Ensuite, il convient de « préparer son successeur à ses nouvelles fonctions. Le remplaçant doit prendre son poste avec une vision claire des missions du service : le service commercial doit-il en priorité prospecter de nouveaux clients ou bien fidéliser le portefeuille actuel ? Plus précisément, le rôle et la spécialité éventuelle de chacun des membres de l'équipe doivent être portés à sa connaissance. "Il est aussi très important que le nouveau responsable connaisse les promesses d'augmentation, de promotion ou encore de nouvelles missions qui ont déjà été faites" prévient Rémi Juët. Cela évite de provoquer des déceptions sans les comprendre. »
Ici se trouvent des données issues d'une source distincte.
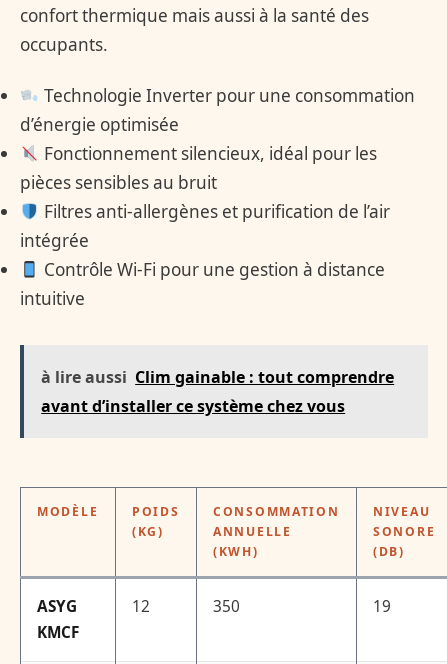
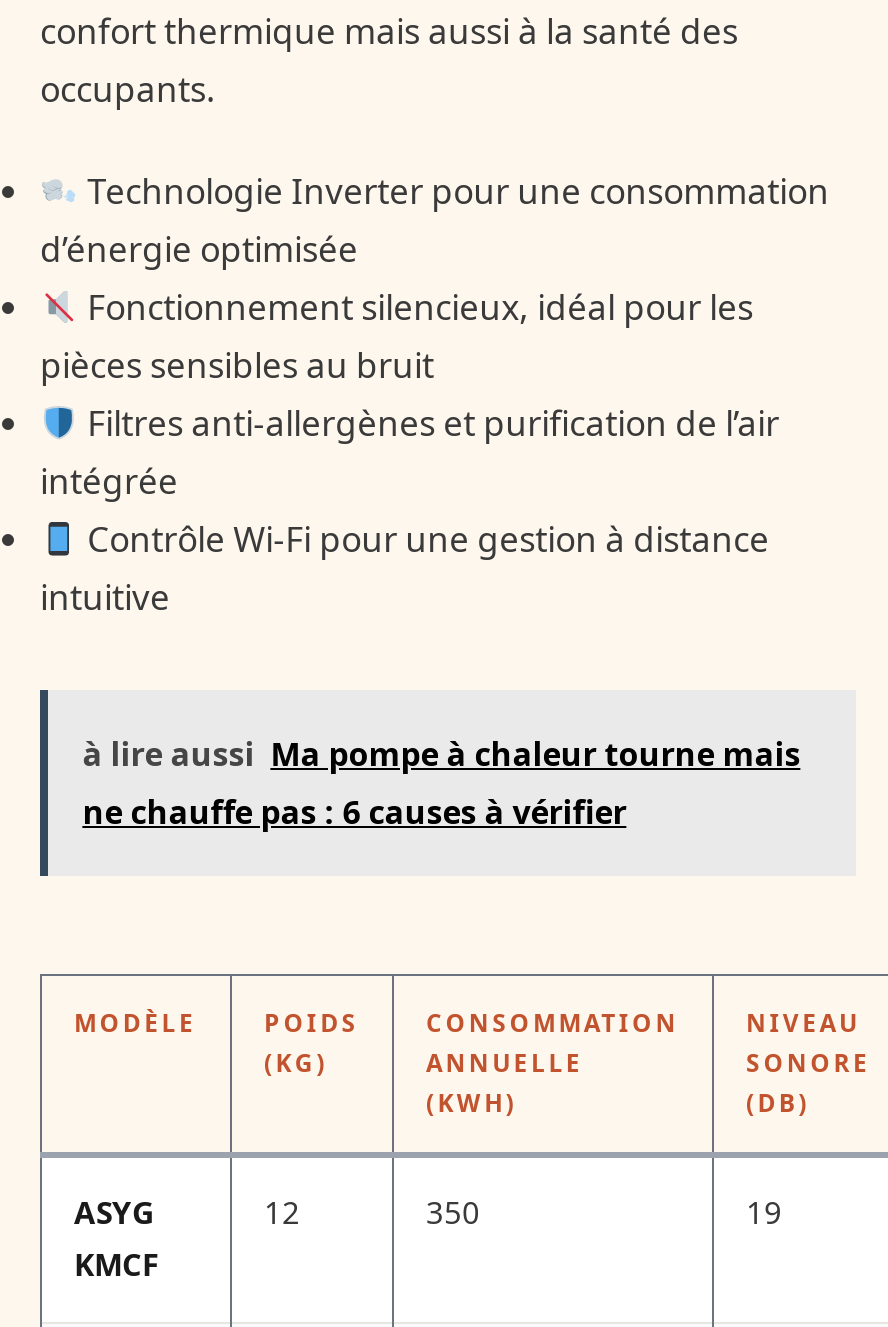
[41,366,394,418] à lire aussi Clim gainable : tout comprendre | avant d’installer ce système chez vous -> [82,733,800,835] à lire aussi Ma pompe à chaleur tourne mais | ne chauffe pas : 6 causes à vérifier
En effet, même si beaucoup de choses ont été dites lors des entretiens d’embauche, il est important de bien cadrer le nouveau responsable.

Fabien Renou ajoute : « Le manager en poste doit par ailleurs transmettre une vision claire de l'environnement de son service, tant vis-à-vis de la concurrence que vis-à-vis des autres services de l'entreprise. "Il importe aussi de faire l'historique du service, voire de l'entreprise, insiste Rémi Juët. Il faut expliquer ses rituels opérationnels et informels." Cela peut aller de la réunion hebdomadaire programmée tous les vendredi matin à 9h30 au traditionnel barbecue du mois de juin organisé chez l'un des collaborateurs. Par la suite, le successeur peut très bien décider de bousculer ces habitudes, mais mieux vaut le faire en connaissance de cause. »
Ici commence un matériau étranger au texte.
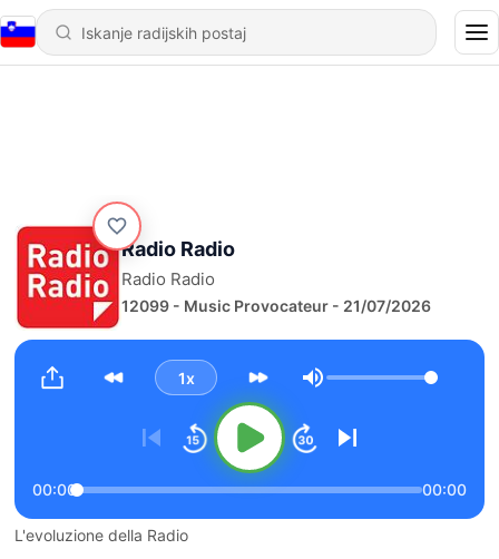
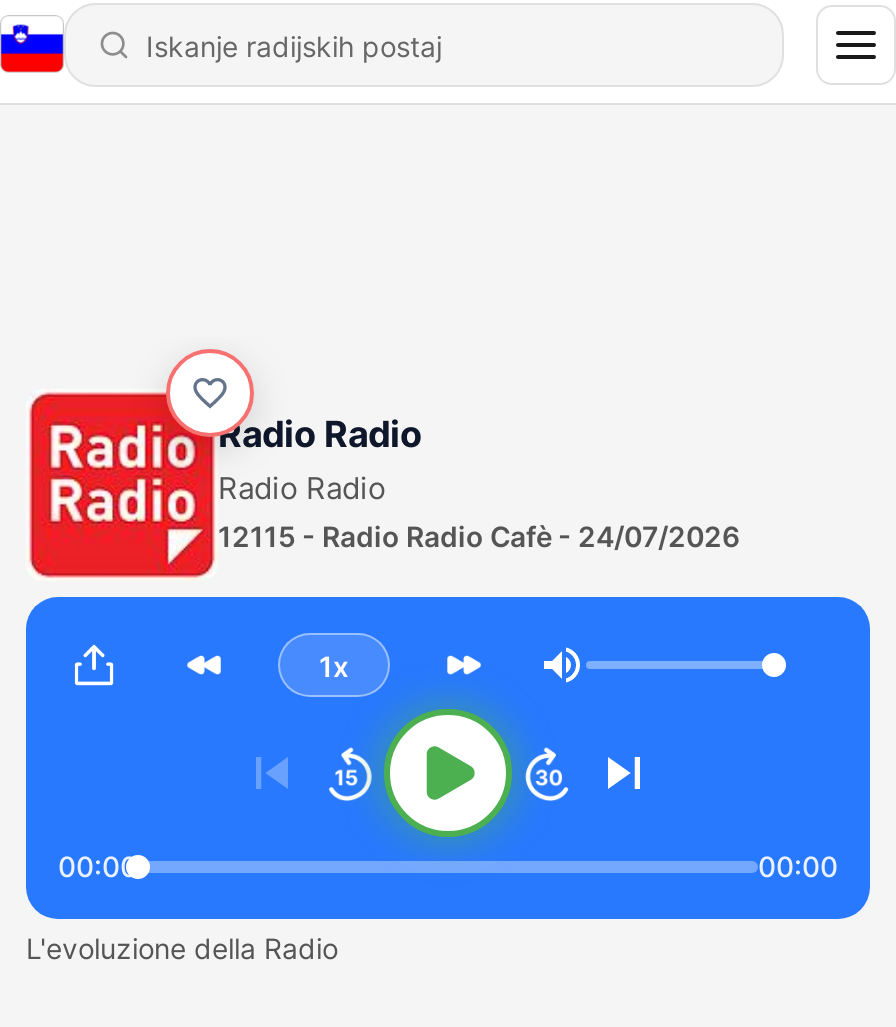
[121,296,431,315] 12099 - Music Provocateur - 21/07/2026 -> [218,519,740,553] 12115 - Radio Radio Cafè - 24/07/2026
Oui, cela fait partie des “consignes” à se transmettre.
 

Travailler à deux, avant voire après le départ

Enfin, Fabien Renou aborde un des points les plus délicats : le passage effectif du témoin. « Une fois le changement de tête annoncé, difficile de faire comme avant. Difficile, surtout, de conserver toutes ses responsabilités alors que ses jours sont comptés. Bien souvent, il est plus simple de se cantonner à la gestion des affaires courantes, de ne pas lancer de grands changements qui engageront son successeur sur la durée. Mais parfois, cela n'est pas possible. "Si l'on est obligé de prendre une décision importante, par exemple budgétaire, il faut au maximum impliquer son successeur pour qu'il y prenne part conseille Rémi Juët. Le nouveau venu ne doit pas avoir à assumer des choix qu'il ne partage pas ou dont il ne maitrise pas tous les tenants et aboutissants." »

Oui, mais notre auteur néglige ou oublie des points très importants.

D’abord, il ne doit y avoir qu’un seul chef en même temps. Il doit y avoir une date précise à laquelle le nouveau chef prend réellement les rênes. Au même moment, l’ancien n’a plus aucune autorité sur le service. Il est bon que ce moment soit symboliquement marqué. Par un changement de bureau par exemple.

Ensuite, il est préférable que la passation de pouvoir se fasse très rapidement et que le temps de recouvrement (présence commune du partant et de l’arrivant) soit court : un mois maximum. Il peut y avoir par exemple 3 semaines de mise au courant. A la fin de cette période, c’est l’arrivant qui devient le chef. Et ensuite une semaine de soutien de la part de l’ancien. Mais lors de cette semaine, l’ancien doit se faire de plus en plus discret. En particulier, si le successeur commence à imprimer son empreinte, le partant doit éviter de réagir, même s’il n’est pas d’accord, car il n’est plus le chef. Il peut tout au plus faire part des risques encourus.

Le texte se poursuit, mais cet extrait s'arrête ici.